There are also a bunch of new characters this season. What was important to you about integrating them into the mix with the rest of the ensemble?
Jenkins:
I think the big thing is just making sure everyone has enough to do, and that the new characters that come in just feel like a part of the world and it feels like a big cohesive world. They're bringing some scope to it. But also, I think the big thing with adding characters to the show is like, what do they want? And their wants are pretty modern. Their wants are usually relationship wants. This show is maybe more to do with Insecure and maybe Grey's Anatomy. [Insecure] is a show about multiple relationships. That's what I want to see when I see this show. I don't want to see a bunch of pirate things that I've seen in other things, I'll just go watch another thing if I want to see that. That's not really my thing. I like the genre, but it's a very hard genre to budge. I want to see relationships in a pirate world. To me, that's what was good about The Princess Bride. There's a lot of really well drawn characters in a fantasy world, but we don't need to see dragons and giant CGI explosions and stuff. That's a relationship [story]. That's what I want to see. That's what I'm interested in.

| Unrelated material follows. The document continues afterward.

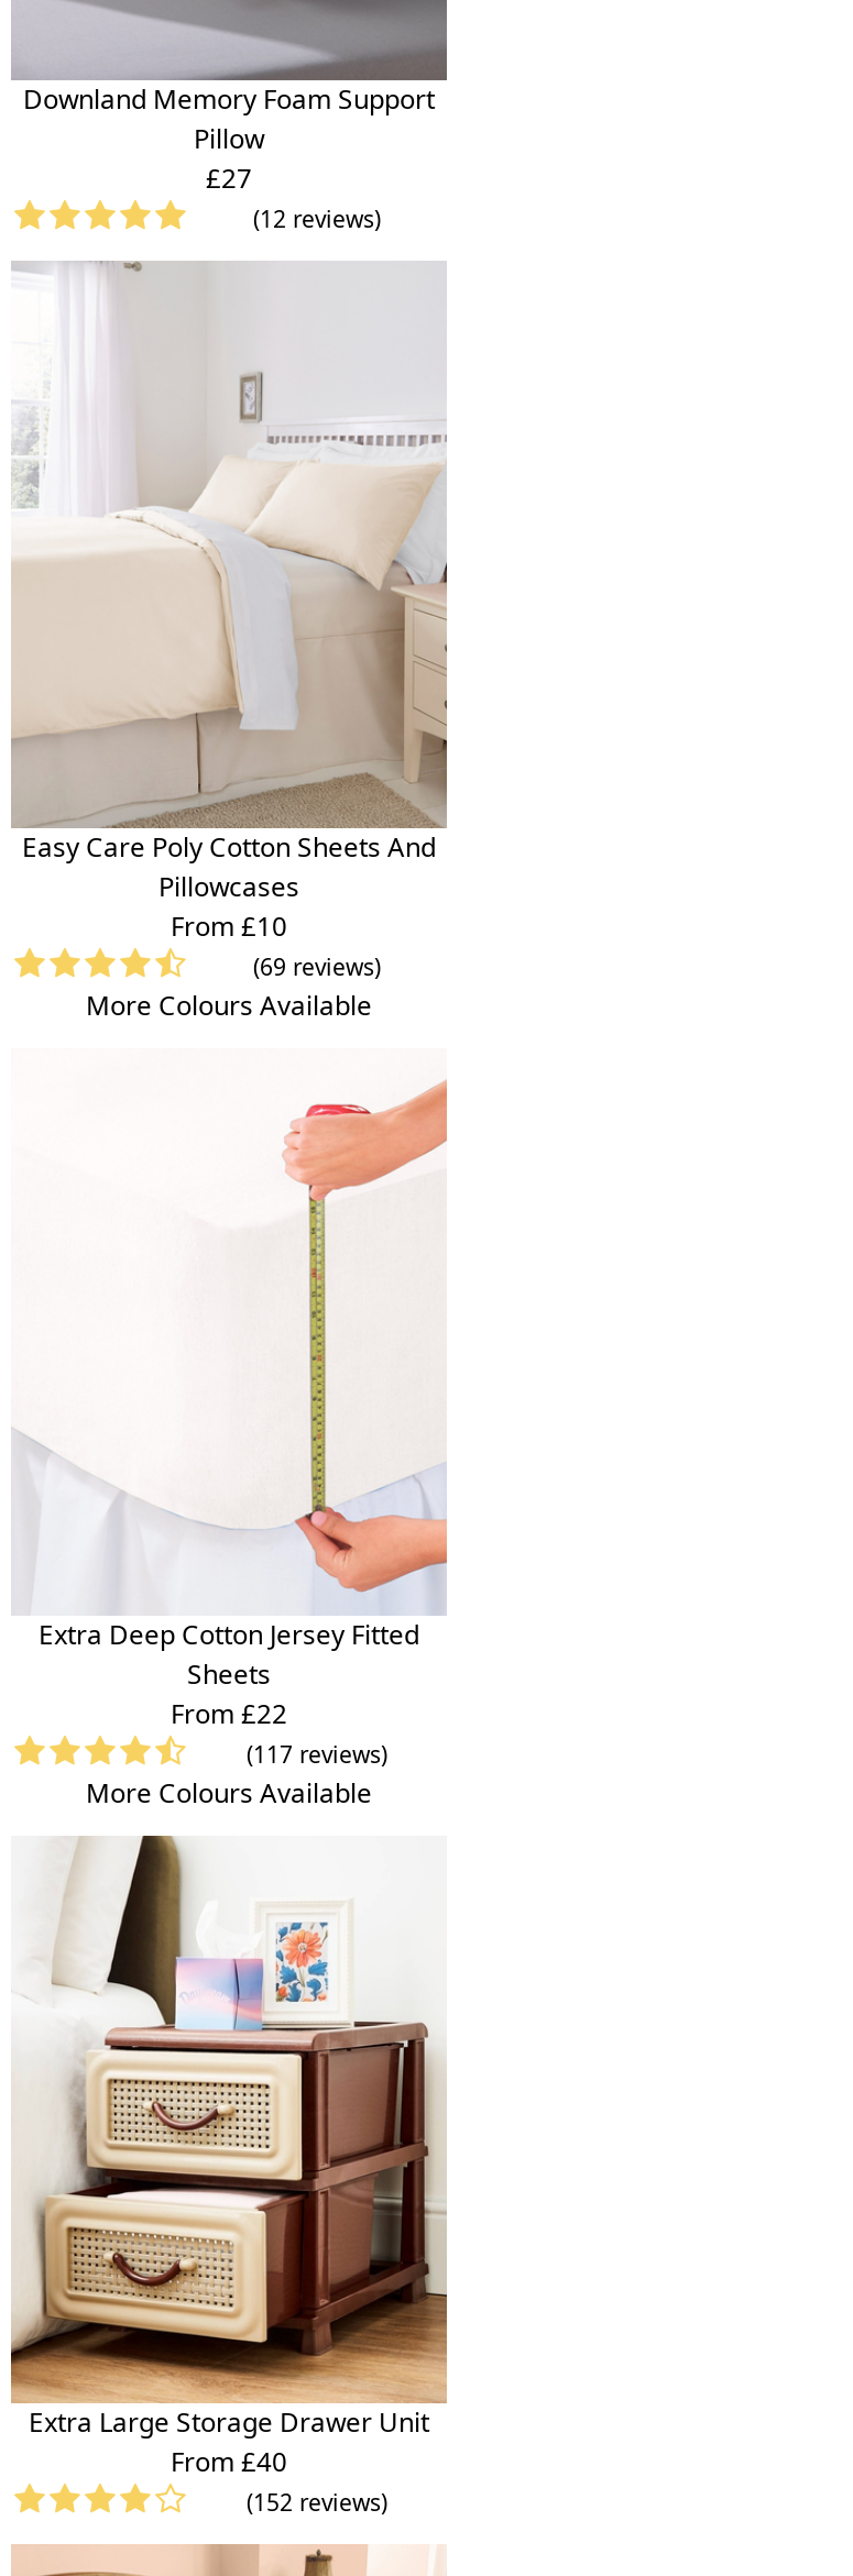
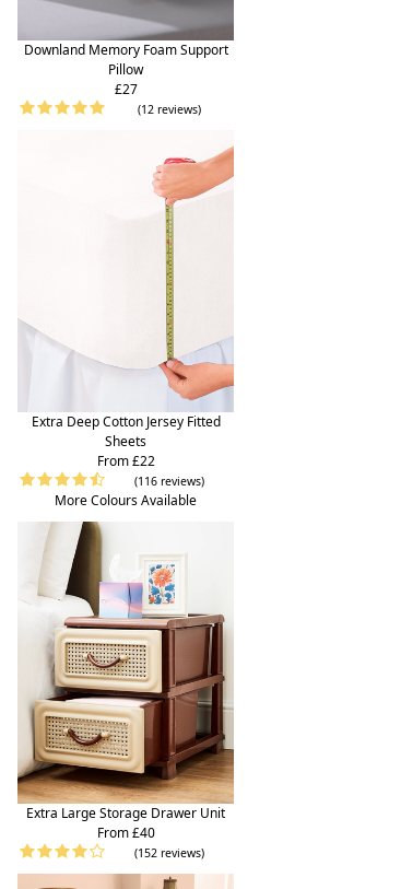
[13,260,447,1024] [image] | Easy Care Poly Cotton Sheets And | Pillowcases | From £10 | (69 reviews) | More Colours Available -> none
[247,1740,387,1771] (117 reviews) -> [134,473,204,488] (116 reviews)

You brought up Insecure, you brought up The Princess Bride. You also said that your big inspirations during Season 1 were A Star Is Born and John Hughes movies. What were some of your other inspirations going into this season?
Jenkins:
Well, I love A Star Is Born and I love the Bradley Cooper Star Is Born. I think it's really good, man. I like it earnestly and then I like it on a kitsch level. I like how earnest it is. I'm invested in the relationship, and I think to watch Stede — spoiler, but he becomes a real boy, and he becomes a notorious pirate. To see Ed try to process that, Ed's more like Jackson Maine, and then Stede's doing a Gaga, and he's blowing up. There are some feelings about that. So we talked about that in the room.

Without giving too much away, is there a particular episode you're most excited for fans to see?
Jenkins:
I'm excited about so much of it. I'm really excited for people to see mermaid Stede. I want to see some Rhys Darby mermaid tattoos. He looked beautiful. He was in the tail, he knew he looked good.

The second season of Our Flag Means Death streams Thursdays on Max.